Dataset records
****************************************

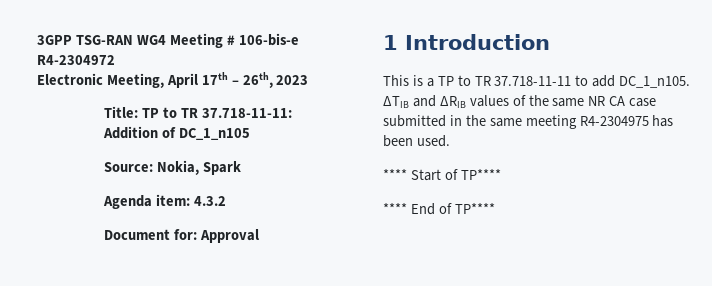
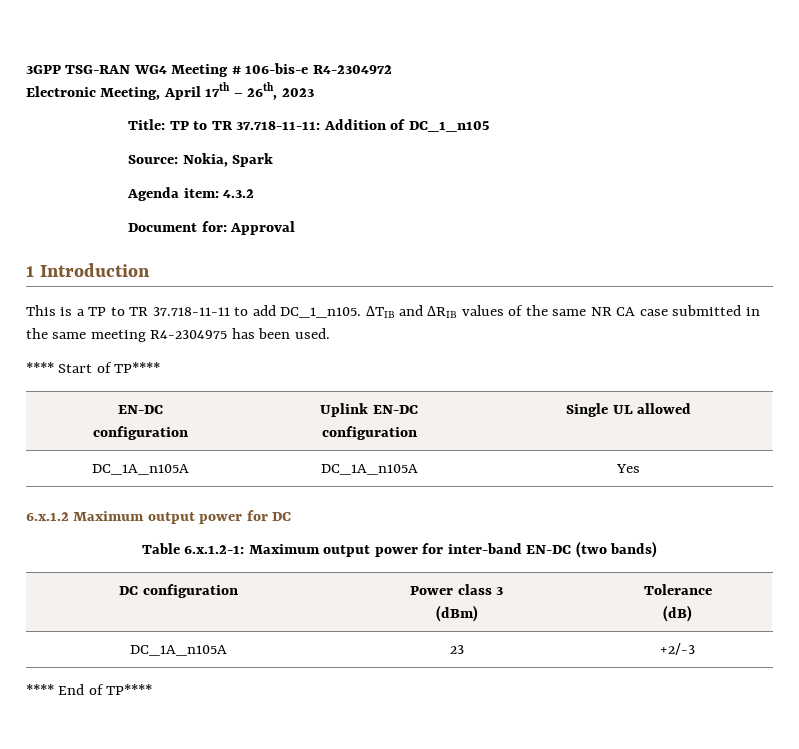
  **** Start of TP****
+ EN-DC
+ configuration | Uplink EN-DC
+ configuration | Single UL allowed
+ DC_1A_n105A | DC_1A_n105A | Yes
+ 6.x.1.2 Maximum output power for DC
+ Table 6.x.1.2-1: Maximum output power for inter-band EN-DC (two bands)
+ DC configuration | Power class 3
+ (dBm) | Tolerance
+ (dB)
+ DC_1A_n105A | 23 | +2/-3

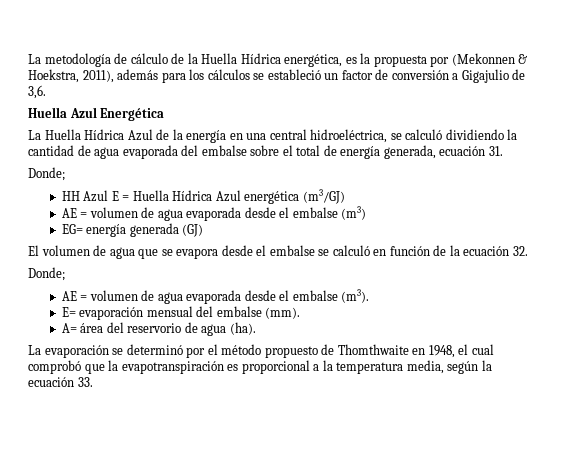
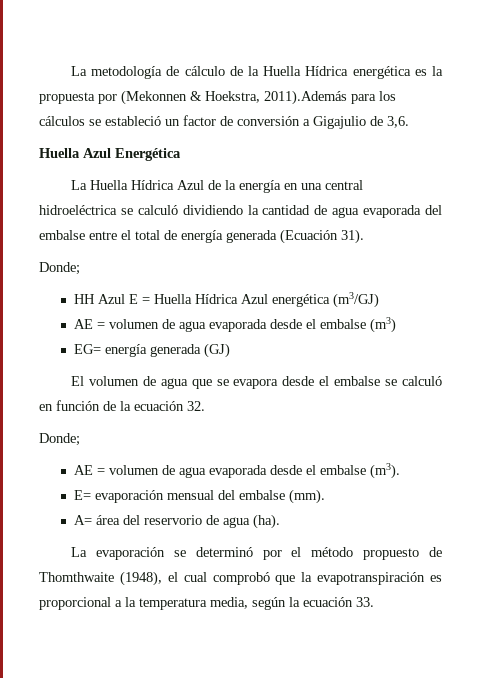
- La metodología de cálculo de la Huella Hídrica energética, es la propuesta por (Mekonnen & Hoekstra, 2011), además para los cálculos se estableció un factor de conversión a Gigajulio de 3,6.
+ La metodología de cálculo de la Huella Hídrica energética es la propuesta por (Mekonnen & Hoekstra, 2011).Además para los cálculos se estableció un factor de conversión a Gigajulio de 3,6.
- La Huella Hídrica Azul de la energía en una central hidroeléctrica, se calculó dividiendo la cantidad de agua evaporada del embalse sobre el total de energía generada, ecuación 31.
+ La Huella Hídrica Azul de la energía en una central hidroeléctrica se calculó dividiendo la cantidad de agua evaporada del embalse entre el total de energía generada (Ecuación 31).
- La evaporación se determinó por el método propuesto de Thomthwaite en 1948, el cual comprobó que la evapotranspiración es proporcional a la temperatura media, según la ecuación 33.
+ La evaporación se determinó por el método propuesto de Thomthwaite (1948), el cual comprobó que la evapotranspiración es proporcional a la temperatura media, según la ecuación 33.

****************************************

The answer must reproduce every line of the records above exactly, with all pictures left out.

  **** Start of TP****
+ EN-DC
+ configuration | Uplink EN-DC
+ configuration | Single UL allowed
+ DC_1A_n105A | DC_1A_n105A | Yes
+ 6.x.1.2 Maximum output power for DC
+ Table 6.x.1.2-1: Maximum output power for inter-band EN-DC (two bands)
+ DC configuration | Power class 3
+ (dBm) | Tolerance
+ (dB)
+ DC_1A_n105A | 23 | +2/-3

- La metodología de cálculo de la Huella Hídrica energética, es la propuesta por (Mekonnen & Hoekstra, 2011), además para los cálculos se estableció un factor de conversión a Gigajulio de 3,6.
+ La metodología de cálculo de la Huella Hídrica energética es la propuesta por (Mekonnen & Hoekstra, 2011).Además para los cálculos se estableció un factor de conversión a Gigajulio de 3,6.
- La Huella Hídrica Azul de la energía en una central hidroeléctrica, se calculó dividiendo la cantidad de agua evaporada del embalse sobre el total de energía generada, ecuación 31.
+ La Huella Hídrica Azul de la energía en una central hidroeléctrica se calculó dividiendo la cantidad de agua evaporada del embalse entre el total de energía generada (Ecuación 31).
- La evaporación se determinó por el método propuesto de Thomthwaite en 1948, el cual comprobó que la evapotranspiración es proporcional a la temperatura media, según la ecuación 33.
+ La evaporación se determinó por el método propuesto de Thomthwaite (1948), el cual comprobó que la evapotranspiración es proporcional a la temperatura media, según la ecuación 33.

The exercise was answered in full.